++++ THE INPUT ++++
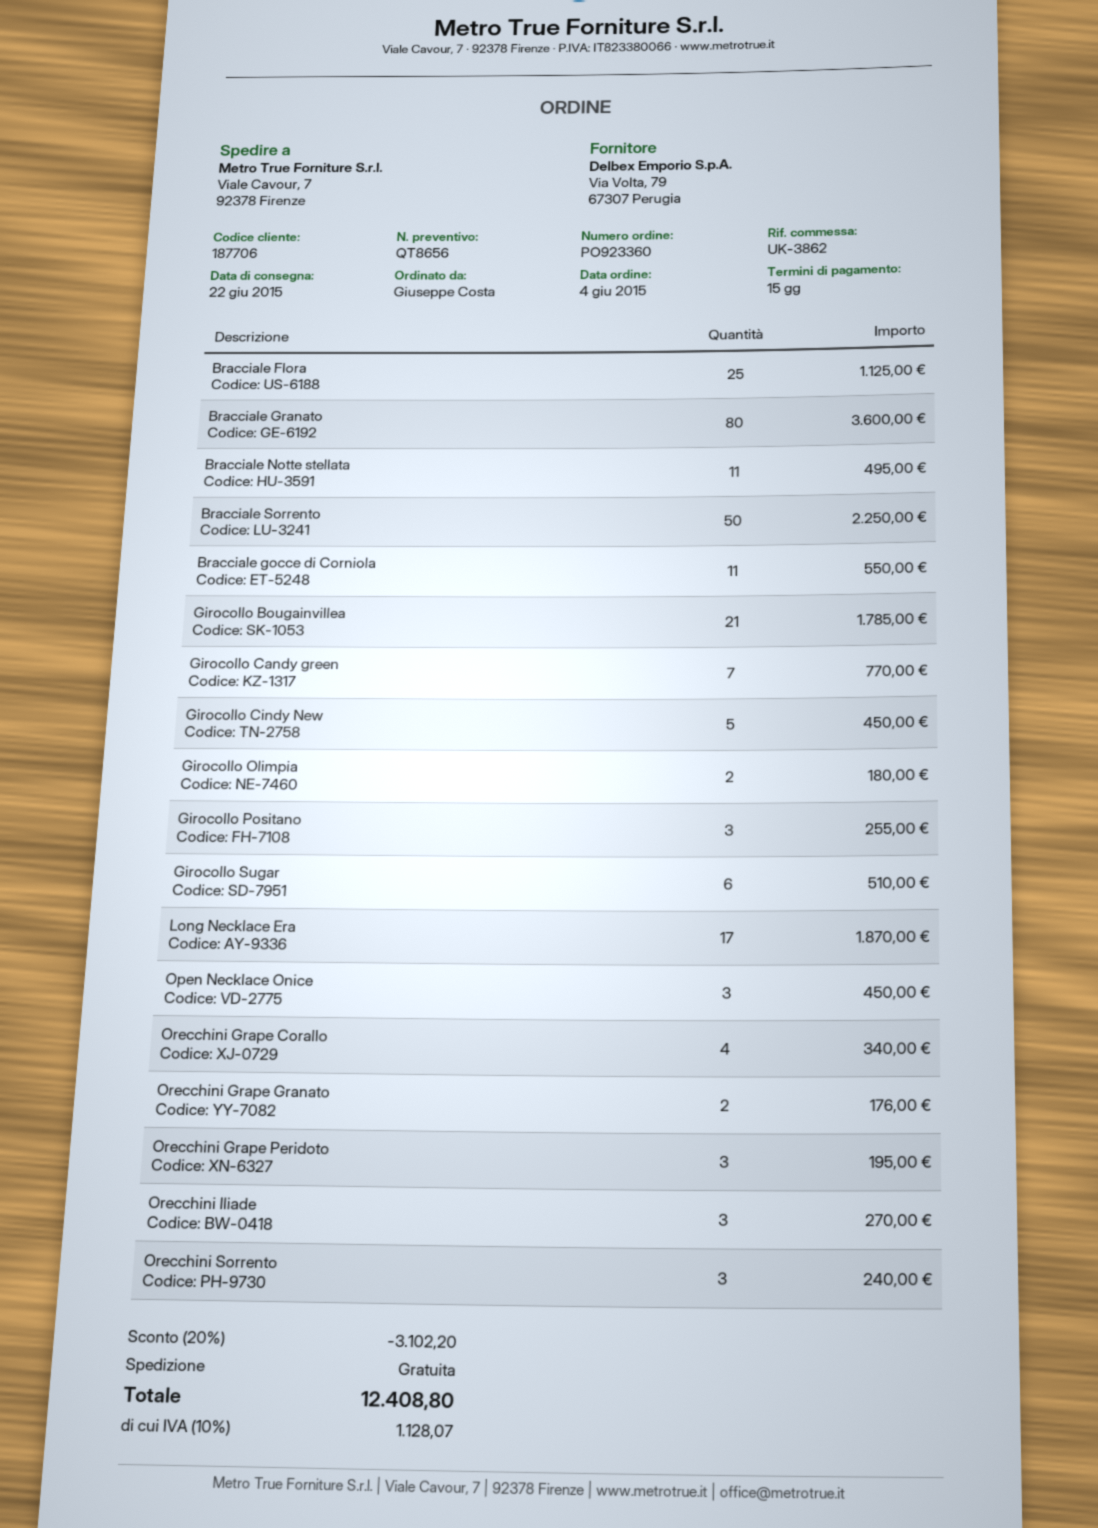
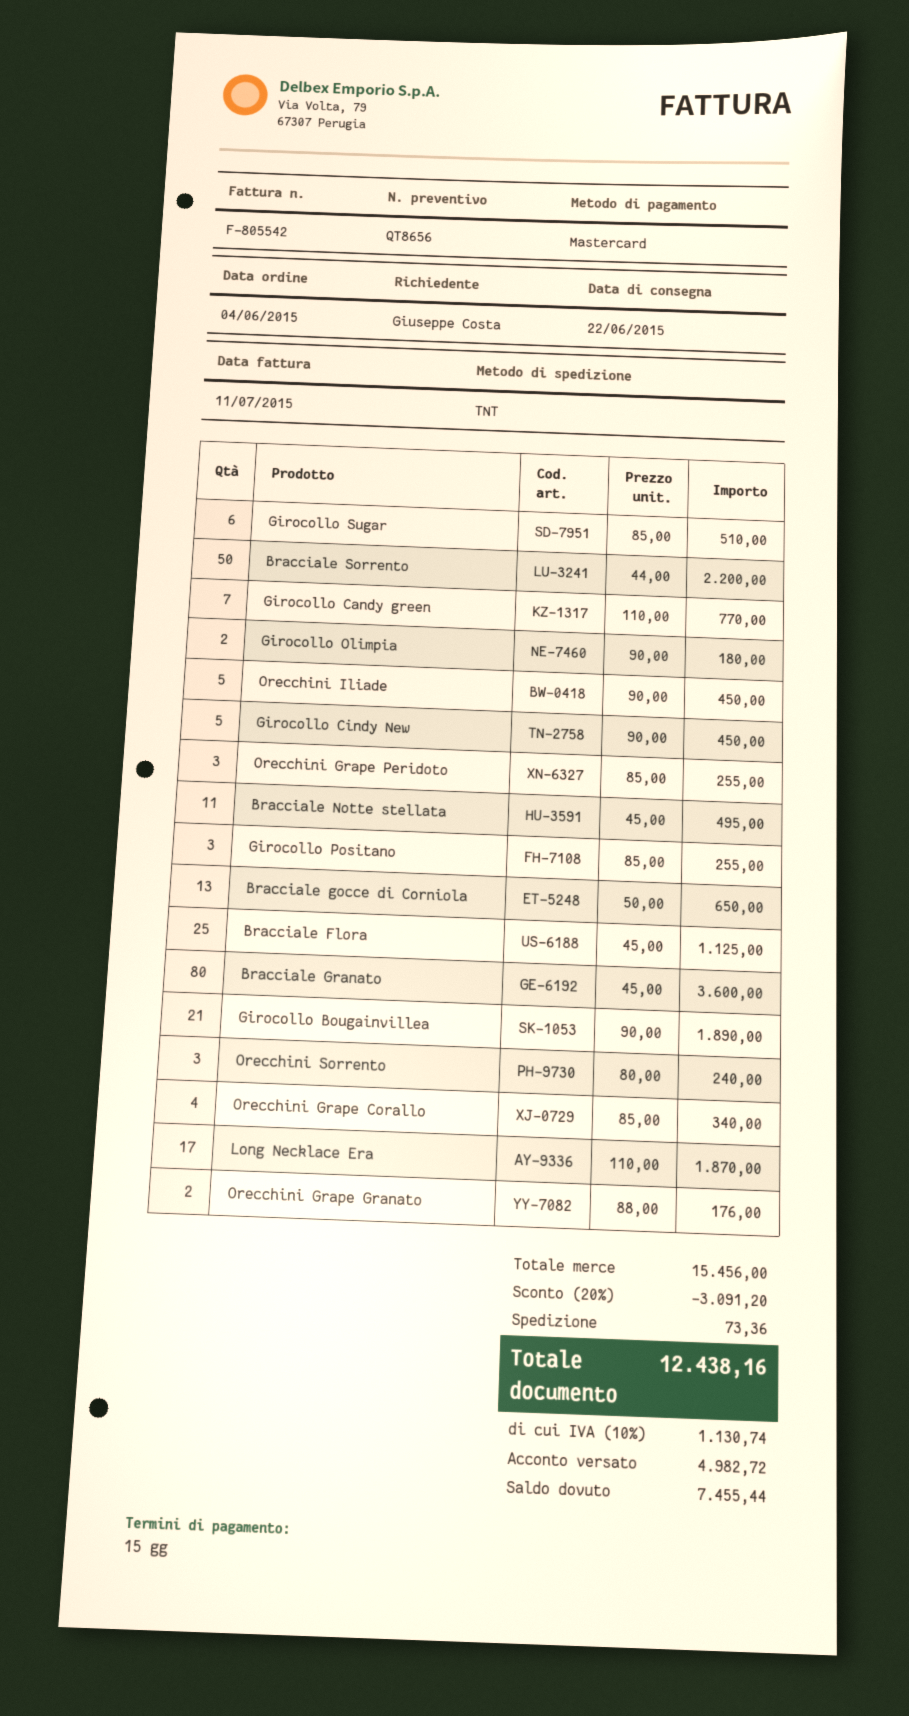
Bracciale Sorrento: 50 for 2250.00 -> 50 for 2200.00
Bracciale gocce di Corniola: 11 for 550.00 -> 13 for 650.00
Girocollo Bougainvillea: 21 for 1785.00 -> 21 for 1890.00
Open Necklace Onice: 3 for 450.00 -> none
Orecchini Grape Peridoto: 3 for 195.00 -> 3 for 255.00
Orecchini Iliade: 3 for 270.00 -> 5 for 450.00
discount: 20% = 3102.20 -> 20% = 3091.20
shipping: 0.00 -> 73.36
tax: 10% = 1128.07 -> 10% = 1130.74
total: 12408.80 -> 12438.16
++++
## YOUR ASSIGNMENT
Every line from the one containing "Bracciale gocce di" through the last line of the entries must be written out verbatim, and no other line.

## TASK SOLUTION
Bracciale gocce di Corniola: 11 for 550.00 -> 13 for 650.00
Girocollo Bougainvillea: 21 for 1785.00 -> 21 for 1890.00
Open Necklace Onice: 3 for 450.00 -> none
Orecchini Grape Peridoto: 3 for 195.00 -> 3 for 255.00
Orecchini Iliade: 3 for 270.00 -> 5 for 450.00
discount: 20% = 3102.20 -> 20% = 3091.20
shipping: 0.00 -> 73.36
tax: 10% = 1128.07 -> 10% = 1130.74
total: 12408.80 -> 12438.16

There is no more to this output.